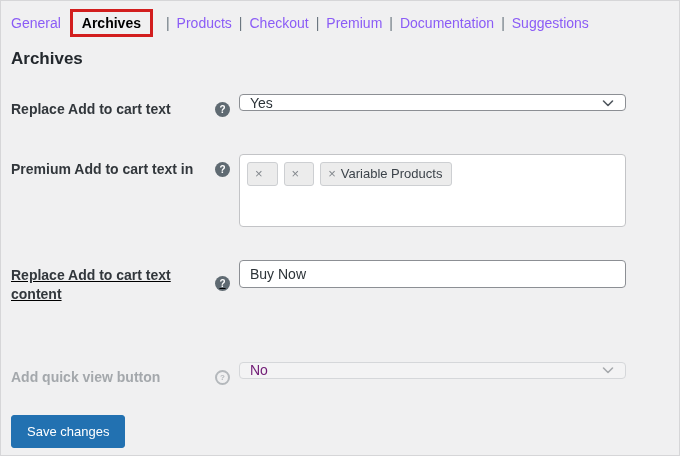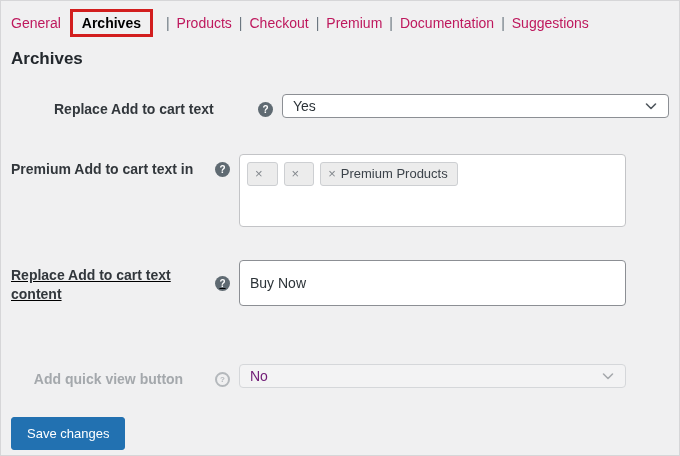--- a/index.html
+++ b/index.html
@@ -17,21 +17,21 @@
 
   
   .tabs {
     display: flex;
     align-items: center;
     padding: 8px 10px 0 10px;
     font-size: 14px;
     white-space: nowrap;
   }
   .tab-link {
-    color: #be185d;
+    color: #8b5cf6;
     text-decoration: none;
     cursor: pointer;
   }
   .tab-sep {
     color: #6c7781;
     margin: 0 7px;
   }
   .tab-active-wrap {
     border: 3px solid #d21e1e;
     padding: 3px 9px;
@@ -48,34 +48,34 @@
   h1.page-title {
     margin: 12px 10px 0 10px;
     font-size: 17px;
     font-weight: 700;
     color: #23282d;
   }
 
   
   .form { padding: 0 10px; }
   .row { display: flex; align-items: flex-start; }
-  .row-1 { margin-top: 25px; justify-content: flex-end; }
+  .row-1 { margin-top: 25px; }
   .row-2 { margin-top: 35px; }
   .row-3 { margin-top: 33px; text-decoration: underline; }
   .row-4 { margin-top: 58px; }
 
   .field-label {
     width: 195px;
     font-size: 14px;
     font-weight: 600;
     color: #32373c;
     line-height: 1.35;
     padding-top: 6px;
   }
-  .field-label.disabled { color: #a4a8ac; font-weight: 600; text-align: center; }
+  .field-label.disabled { color: #a4a8ac; font-weight: 600; }
 
   .help-col { width: 33px; display: flex; }
   .help-tip {
     width: 15px; height: 15px;
     margin-left: 9px;
     border-radius: 50%;
     background: #5f6a72;
     color: #fff;
     font-size: 10px;
     font-weight: 700;
@@ -90,21 +90,21 @@
     background: transparent;
     border: 2px solid #b4b8bc;
     color: #b4b8bc;
     width: 15px; height: 15px;
     font-size: 8px;
   }
 
   .control-col { width: 387px; }
 
   .select {
-    height: 24px;
+    height: 17px;
     background: #fff;
     border: 1px solid #8c8f94;
     border-radius: 4px;
     display: flex;
     align-items: center;
     justify-content: space-between;
     padding: 0 9px 0 10px;
     font-size: 14px;
     color: #2c3338;
     cursor: pointer;
@@ -140,21 +140,21 @@
   }
   .tag .remove {
     color: #82878c;
     font-size: 13px;
     margin-right: 5px;
     cursor: pointer;
   }
 
   .text-input {
     width: 100%;
-    height: 46px;
+    height: 28px;
     background: #fff;
     border: 1px solid #8c8f94;
     border-radius: 4px;
     padding: 0 10px;
     font-size: 14px;
     color: #2c3338;
     font-family: "Liberation Sans", sans-serif;
     outline: none;
   }
 
@@ -223,21 +223,21 @@
         <div class="multiselect">
           <div class="tag-list">
             <span class="tag">
               <span class="remove">×</span>
             </span>
             <span class="tag">
               <span class="remove">×</span>
             </span>
             <span class="tag">
               <span class="remove">×</span>
-              <span>Premium Products</span>
+              <span>Variable Products</span>
             </span>
           </div>
         </div>
       </div>
     </div>
 
     <div class="row row-3">
       <div class="field-label">Replace Add to cart text content</div>
       <div class="help-col">
         <span class="help-tip mt-text">?</span>

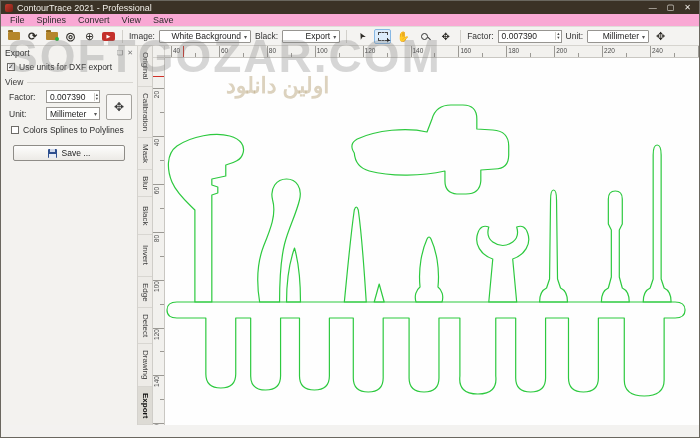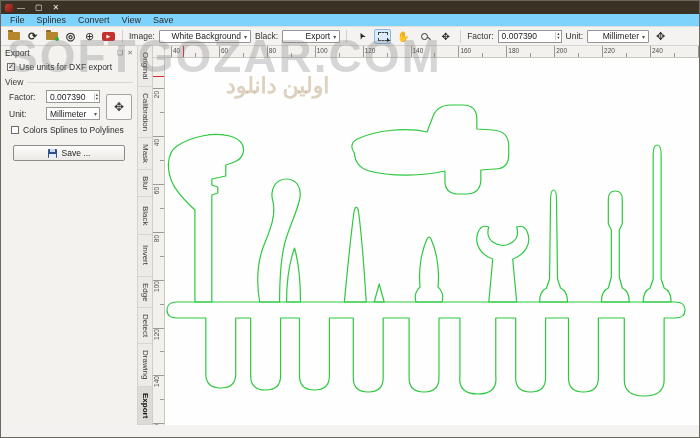--- a/index.html
+++ b/index.html
@@ -7,21 +7,21 @@
   .app { position:relative; width:700px; height:438px; background:#f3f2f0; border:1px solid #6a675f; overflow:hidden; }
 
   
   .titlebar { height:13px; background:#3b3226; display:flex; align-items:center; padding:0 4px; color:#f2efe9; font-size:9px; }
   .appicon { width:8px; height:8px; background:linear-gradient(135deg,#c23b2e,#7c1f16); border-radius:2px; margin-right:4px; flex:none; }
   .titletext { flex:1; white-space:nowrap; overflow:hidden; }
   .wincontrols { display:flex; gap:10px; font-size:8px; padding-right:4px; }
   .wincontrols span { cursor:default; line-height:13px; }
 
   
-  .menubar { height:13px; background:#7dd3fc; border-bottom:1px solid #e0ded9; display:flex; align-items:center; padding-left:3px; }
+  .menubar { height:13px; background:#f9a8d4; border-bottom:1px solid #e0ded9; display:flex; align-items:center; padding-left:3px; }
   .menu-item { font-size:9px; color:#2c2c2c; padding:0 6px; line-height:13px; }
 
   
   .toolbar { height:19px; background:#f4f3f1; border-bottom:1px solid #d6d4cf; display:flex; align-items:center; gap:4px; padding:0 5px; white-space:nowrap; }
   .tbicon { display:inline-flex; align-items:center; justify-content:center; width:15px; height:15px; font-size:11px; color:#2f2d28; }
   .folder { position:relative; width:12px; height:8px; background:#b5862c; border-radius:1px; }
   .folder::before { content:""; position:absolute; top:-2px; left:0; width:5px; height:2px; background:#8f6a1f; border-radius:1px 1px 0 0; }
   .folder.green::after { content:""; position:absolute; right:-1px; bottom:-1px; width:4px; height:4px; background:#2fae3e; border-radius:50%; }
   .yt { width:13px; height:9px; background:#c4302b; border-radius:2px; display:flex; align-items:center; justify-content:center; color:#fff; font-size:5px; }
   .tsep { width:1px; height:13px; background:#d2d0cb; margin:0 2px; }
@@ -93,20 +93,21 @@
   .wm1 { position:absolute; left:6px; top:28px; font-size:46px; font-weight:bold; letter-spacing:2px; color:rgba(122,122,122,0.30); white-space:nowrap; }
   .wm2 { position:absolute; left:225px; top:72px; font-size:22px; font-weight:bold; color:rgba(186,166,126,0.50); white-space:nowrap; }
 </style>
 </head>
 <body>
 
 <div class="app">
 
   <div class="titlebar">
     <span class="appicon"></span>
+    <span class="titletext">ContourTrace 2021 - Professional</span>
     <span class="wincontrols">
       <span>—</span>
       <span>▢</span>
       <span>✕</span>
     </span>
   </div>
 
   <div class="menubar" id="menubar">
       <span class="menu-item">File</span>
       <span class="menu-item">Splines</span>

========================================

YOUR GOAL:
Considering only the material above, set down every line from the one with "font-size: 17px;" to the one with "600; text-align: center;", inclusive, exactly as written.

RESULT OF THE TASK:
     font-size: 17px;
     font-weight: 700;
     color: #23282d;
   }
 
   
   .form { padding: 0 10px; }
   .row { display: flex; align-items: flex-start; }
-  .row-1 { margin-top: 25px; justify-content: flex-end; }
+  .row-1 { margin-top: 25px; }
   .row-2 { margin-top: 35px; }
   .row-3 { margin-top: 33px; text-decoration: underline; }
   .row-4 { margin-top: 58px; }
 
   .field-label {
     width: 195px;
     font-size: 14px;
     font-weight: 600;
     color: #32373c;
     line-height: 1.35;
     padding-top: 6px;
   }
-  .field-label.disabled { color: #a4a8ac; font-weight: 600; text-align: center; }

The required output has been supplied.